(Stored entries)
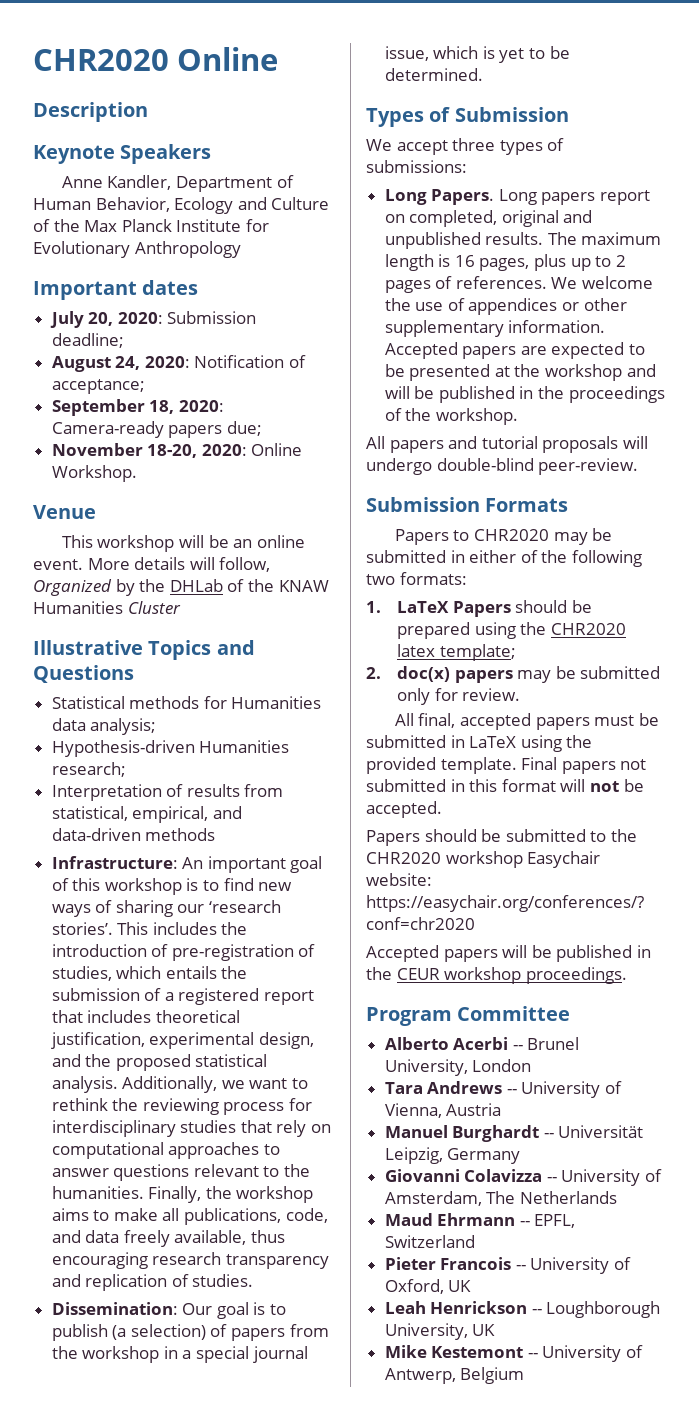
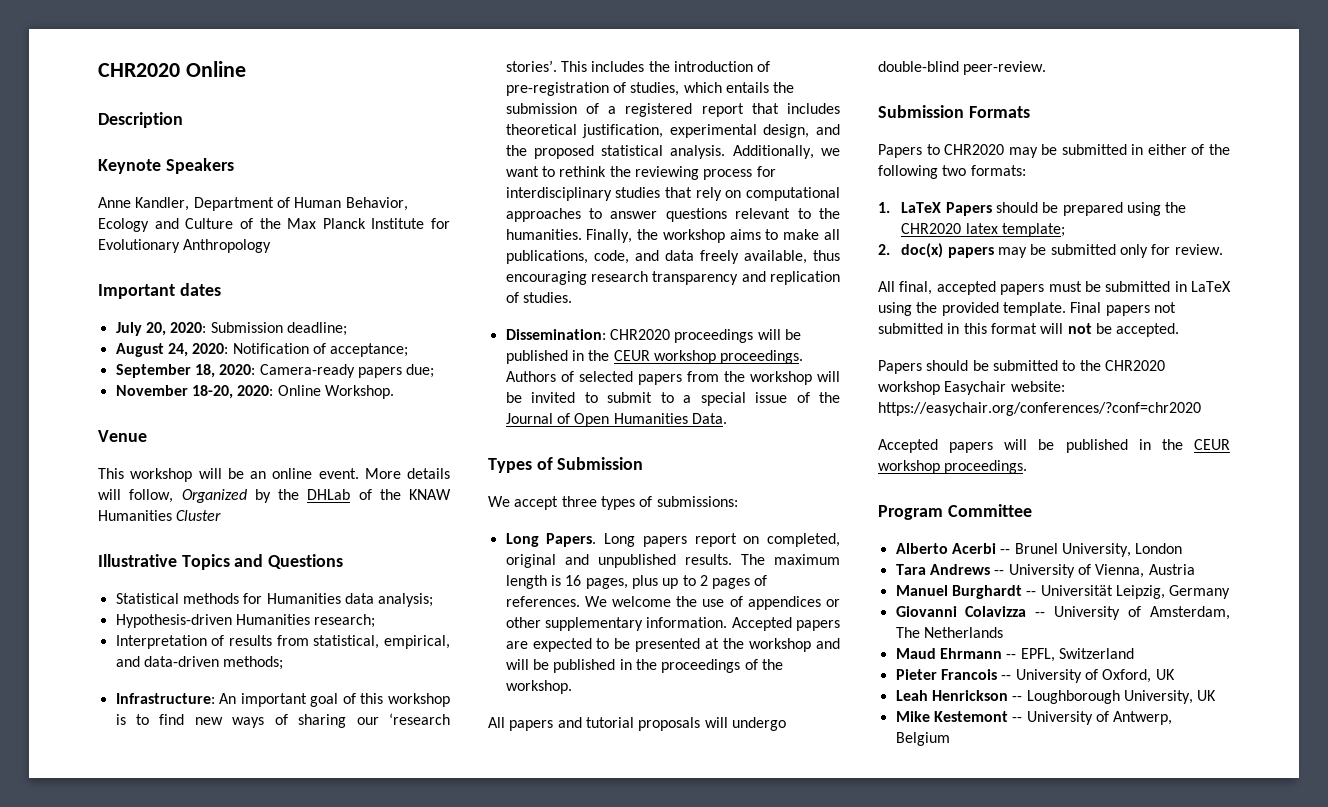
[145,828,216,841] methods -> [223,656,284,670] methods;
[182,1302,287,1319] [51,1324,329,1341] [51,1346,308,1363] [384,46,570,63] [384,68,483,81] Our goal is to publish (a selection) of papers from the workshop in a special journal issue, which is yet to be determined. -> [609,329,801,343] [505,350,804,364] [505,371,840,385] [505,392,840,406] [505,413,727,427] CHR2020 proceedings will be published in the CEUR workshop proceedings. Authors of selected papers from the workshop will be invited to submit to a special issue of the Journal of Open Humanities Data.

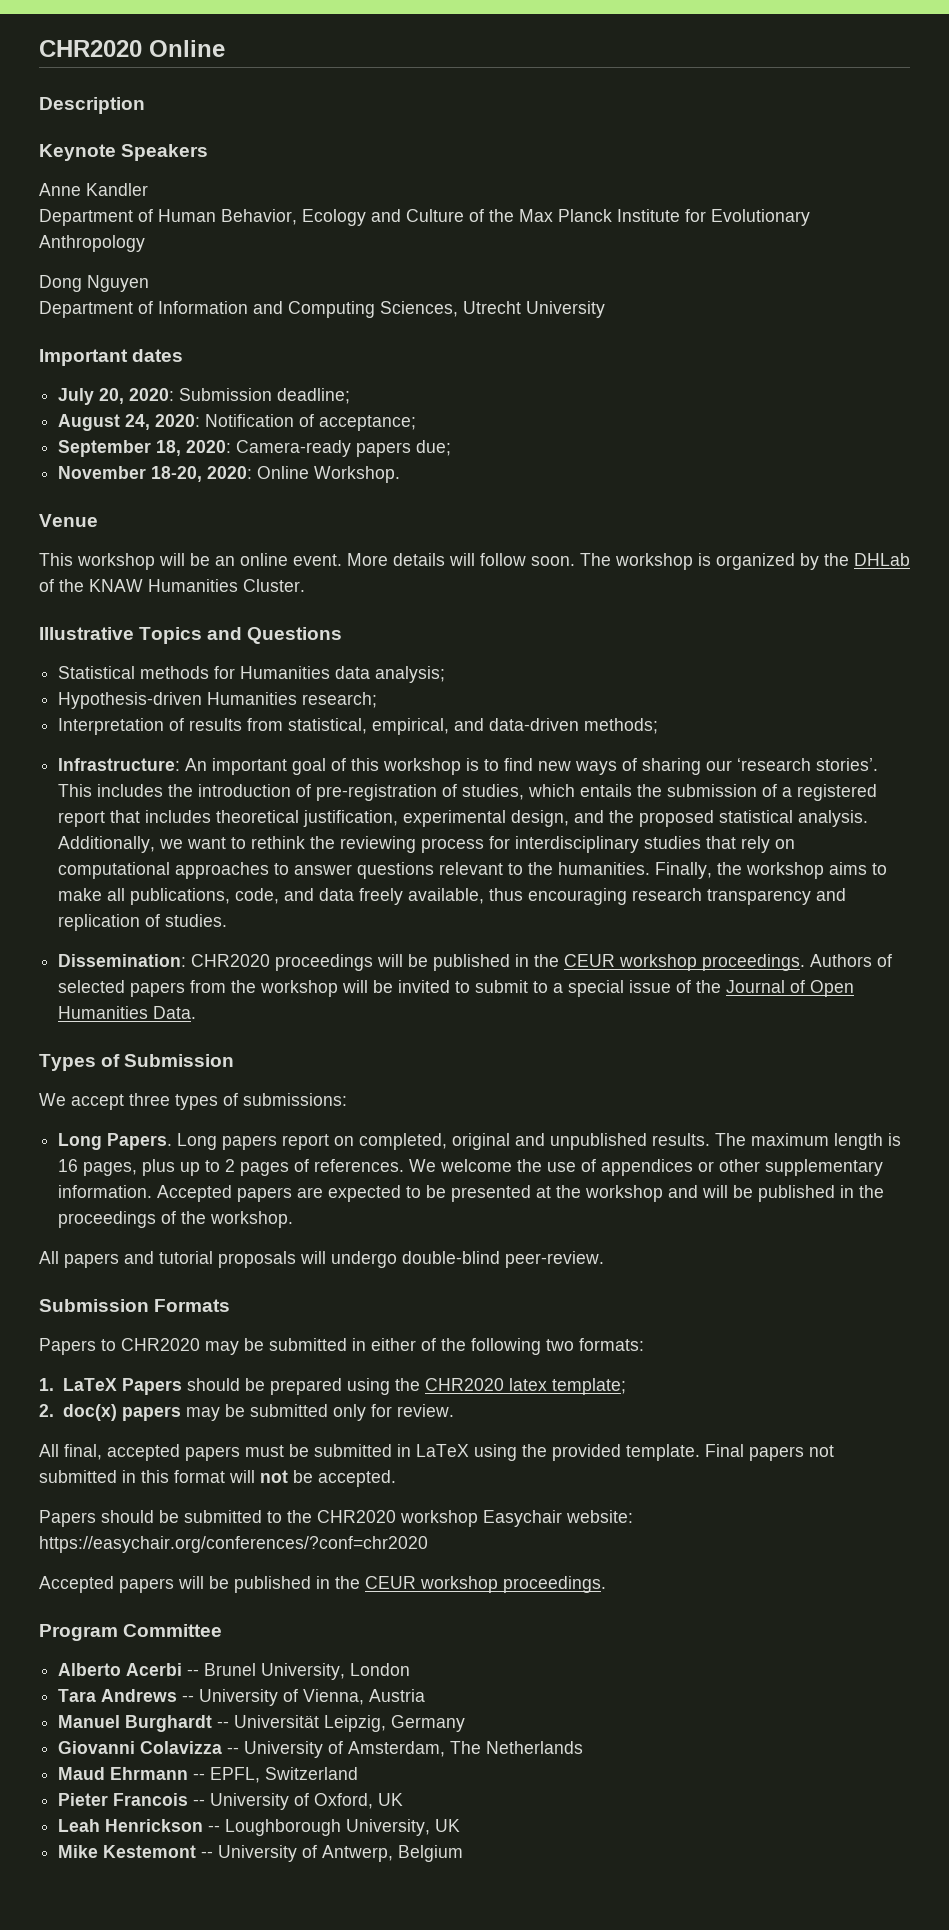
[135,197,190,211] Kandler, -> [86,183,148,196] Kandler //
(272, 246) none -> [39,275,149,292] [39,301,605,318] // Dong Nguyen // Department of Information and Computing Sciences, Utrecht University
[129,489,247,503] follow, Organized -> [480,553,795,570] follow soon. The workshop is organized
[176,510,222,521] Cluster -> [243,579,305,592] Cluster.

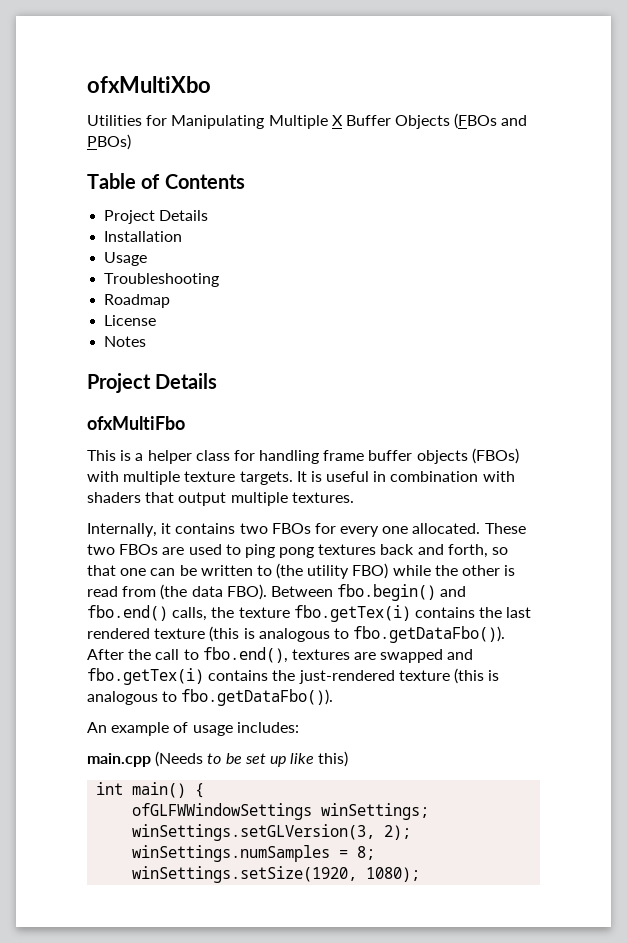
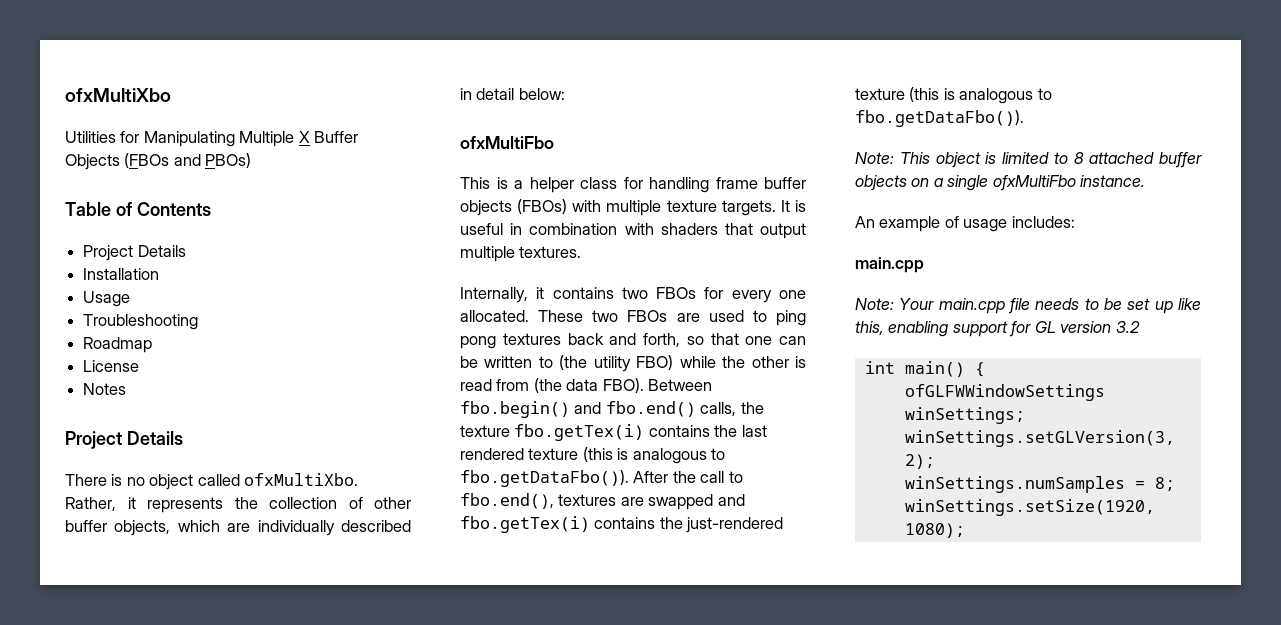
(218, 381) none -> [65,473,359,490] [65,497,411,513] [65,520,411,536] [460,88,565,100] // There is no object called ofxMultiXbo. Rather, it represents the collection of other buffer objects, which are individually described in detail below:
(334, 697) none -> [855,152,1202,168] [855,175,1146,191] // Note: This object is limited to 8 attached buffer objects on a single ofxMultiFbo instance.
[155,751,204,767] (Needs -> [855,298,1080,314] // Note: Your main.cpp file needs
[318,751,349,767] this) -> [855,321,1140,337] this, enabling support for GL version 3.2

**ACTIVITY**
Make an exact copy of the records above. Keep out every picture.

**TASK RESPONSE**
[145,828,216,841] methods -> [223,656,284,670] methods;
[182,1302,287,1319] [51,1324,329,1341] [51,1346,308,1363] [384,46,570,63] [384,68,483,81] Our goal is to publish (a selection) of papers from the workshop in a special journal issue, which is yet to be determined. -> [609,329,801,343] [505,350,804,364] [505,371,840,385] [505,392,840,406] [505,413,727,427] CHR2020 proceedings will be published in the CEUR workshop proceedings. Authors of selected papers from the workshop will be invited to submit to a special issue of the Journal of Open Humanities Data.

[135,197,190,211] Kandler, -> [86,183,148,196] Kandler //
(272, 246) none -> [39,275,149,292] [39,301,605,318] // Dong Nguyen // Department of Information and Computing Sciences, Utrecht University
[129,489,247,503] follow, Organized -> [480,553,795,570] follow soon. The workshop is organized
[176,510,222,521] Cluster -> [243,579,305,592] Cluster.

(218, 381) none -> [65,473,359,490] [65,497,411,513] [65,520,411,536] [460,88,565,100] // There is no object called ofxMultiXbo. Rather, it represents the collection of other buffer objects, which are individually described in detail below:
(334, 697) none -> [855,152,1202,168] [855,175,1146,191] // Note: This object is limited to 8 attached buffer objects on a single ofxMultiFbo instance.
[155,751,204,767] (Needs -> [855,298,1080,314] // Note: Your main.cpp file needs
[318,751,349,767] this) -> [855,321,1140,337] this, enabling support for GL version 3.2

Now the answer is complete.